LOD was done under general anesthesia by treating physician according to the standard protocol (4–5 punctures on each ovary using electrical diathermy needle, employing 40W coagulation current for 4–5 s) after noting all the findings regarding uterus, tubes, and ovaries. Peritoneal saline wash was given after the procedure. Following LOD, women were asked to keep a record of their menstrual cycle. The second blood sample was collected in the early follicular phase of the menstrual cycle or progesterone-induced bleeding after 3 months. For biochemical parameters, serum was separated and stored at −80°C until assayed. Testosterone, LH, and FSH levels were estimated by chemiluminescence (ADVIA Centaur CP, Siemens Diagnostics, Germany) using reagent kits from Siemens Diagnostics.

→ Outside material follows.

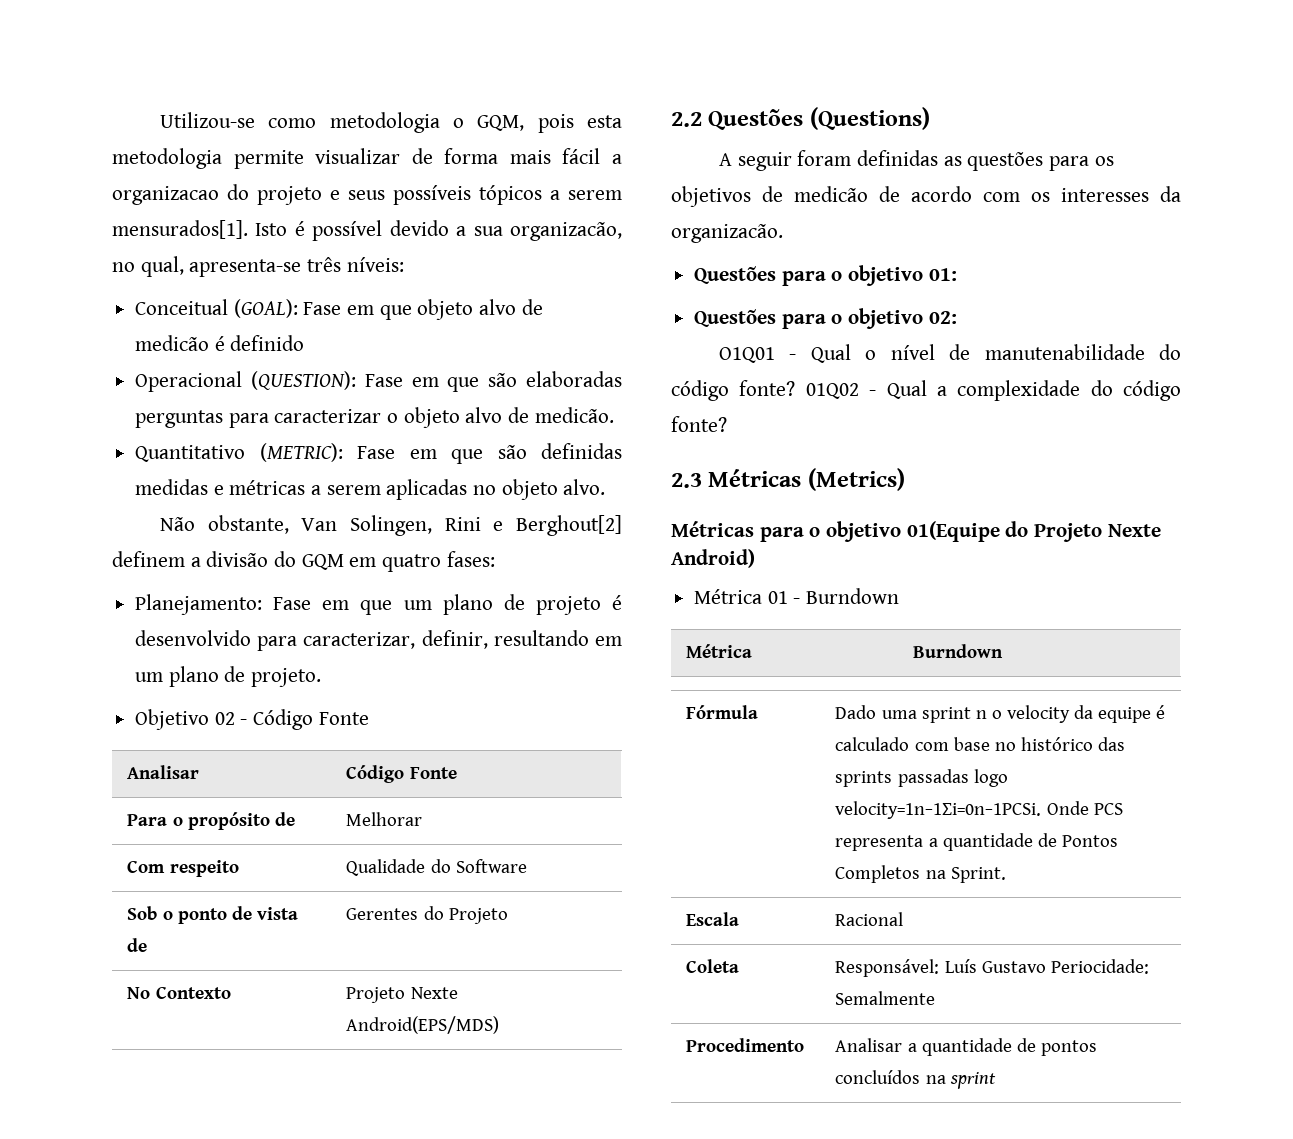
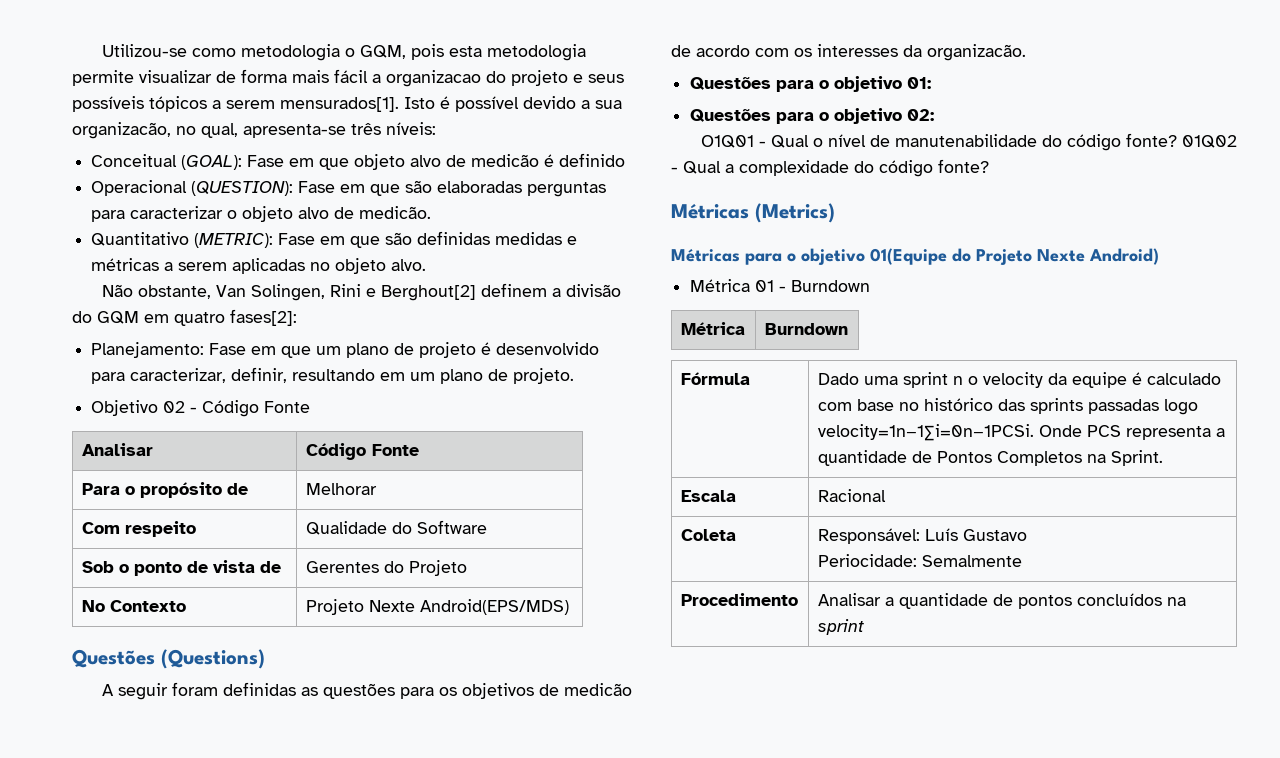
[446,551,495,567] fases: -> [230,309,297,326] fases[2]:
[671,112,702,127] 2.2 -> (569, 607) none
[671,473,702,488] 2.3 -> (989, 166) none
(1046, 967) none -> (1027, 535) //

Improvement in menstrual cyclicity and hyperandrogenic symptoms was noted. Ovulation was confirmed by the development of follicle on transvaginal ultrasound. The ultrasound helps in monitoring the development of DF in the follicular phase and also helps in increasing the dose of the drug if DF is not formed. The presumptive evidence of ovulation is the disappearance of DF and the presence of free fluid in the Pouch of Douglas. Follicular monitoring was done for three cycles, and spontaneous conception was awaited. Twenty-five women who did not conceive at the end of 3 months were treated with metformin and CC combination regimen and four women were referred to assisted reproductive technology (ART). All patients were followed up to the end of the study (6 months).
The results were expressed as mean and standard deviation. Testosterone, LH, and FSH levels were compared between before and after LOD using paired t-test. P < 0.05 was considered statistically significant.
| Results|| |
The effect of LOD on hormonal parameters and clinical symptoms is shown in [Table 1]. Testosterone, LH, and LH/FSH ratio were significantly reduced, and FSH was significantly increased in PCOS women after LOD when compared with baseline values. The menstrual cycle became regular in 82% (n = 41); hirsutism (n = 37) and acne (n = 49) were reduced after LOD in women with PCOS.
|Table 1: Effect of laparoscopic ovarian drilling on hormonal parameters and clinical symptoms in polycystic ovary syndrome (n=50)|
Click here to view
[Table 2] shows the effect of LOD on hormonal parameters in ovulatory and nonovulatory groups. Testosterone, LH, and LH/FSH ratio were significantly reduced, and FSH was significantly increased in PCOS women after LOD in both ovulatory and nonovulatory groups.
|Table 2: Effect of laparoscopic ovarian drilling on hormonal parameters in the ovulatory and nonovulatory groups in polycystic ovary syndrome|
Click here to view
[Table 3] shows the effect of LOD on hormonal parameters in conceived and nonconceived groups. Testosterone, LH, and LH/FSH ratio were significantly reduced, and FSH was significantly increased in PCOS women after LOD in both conceived and nonconceived groups.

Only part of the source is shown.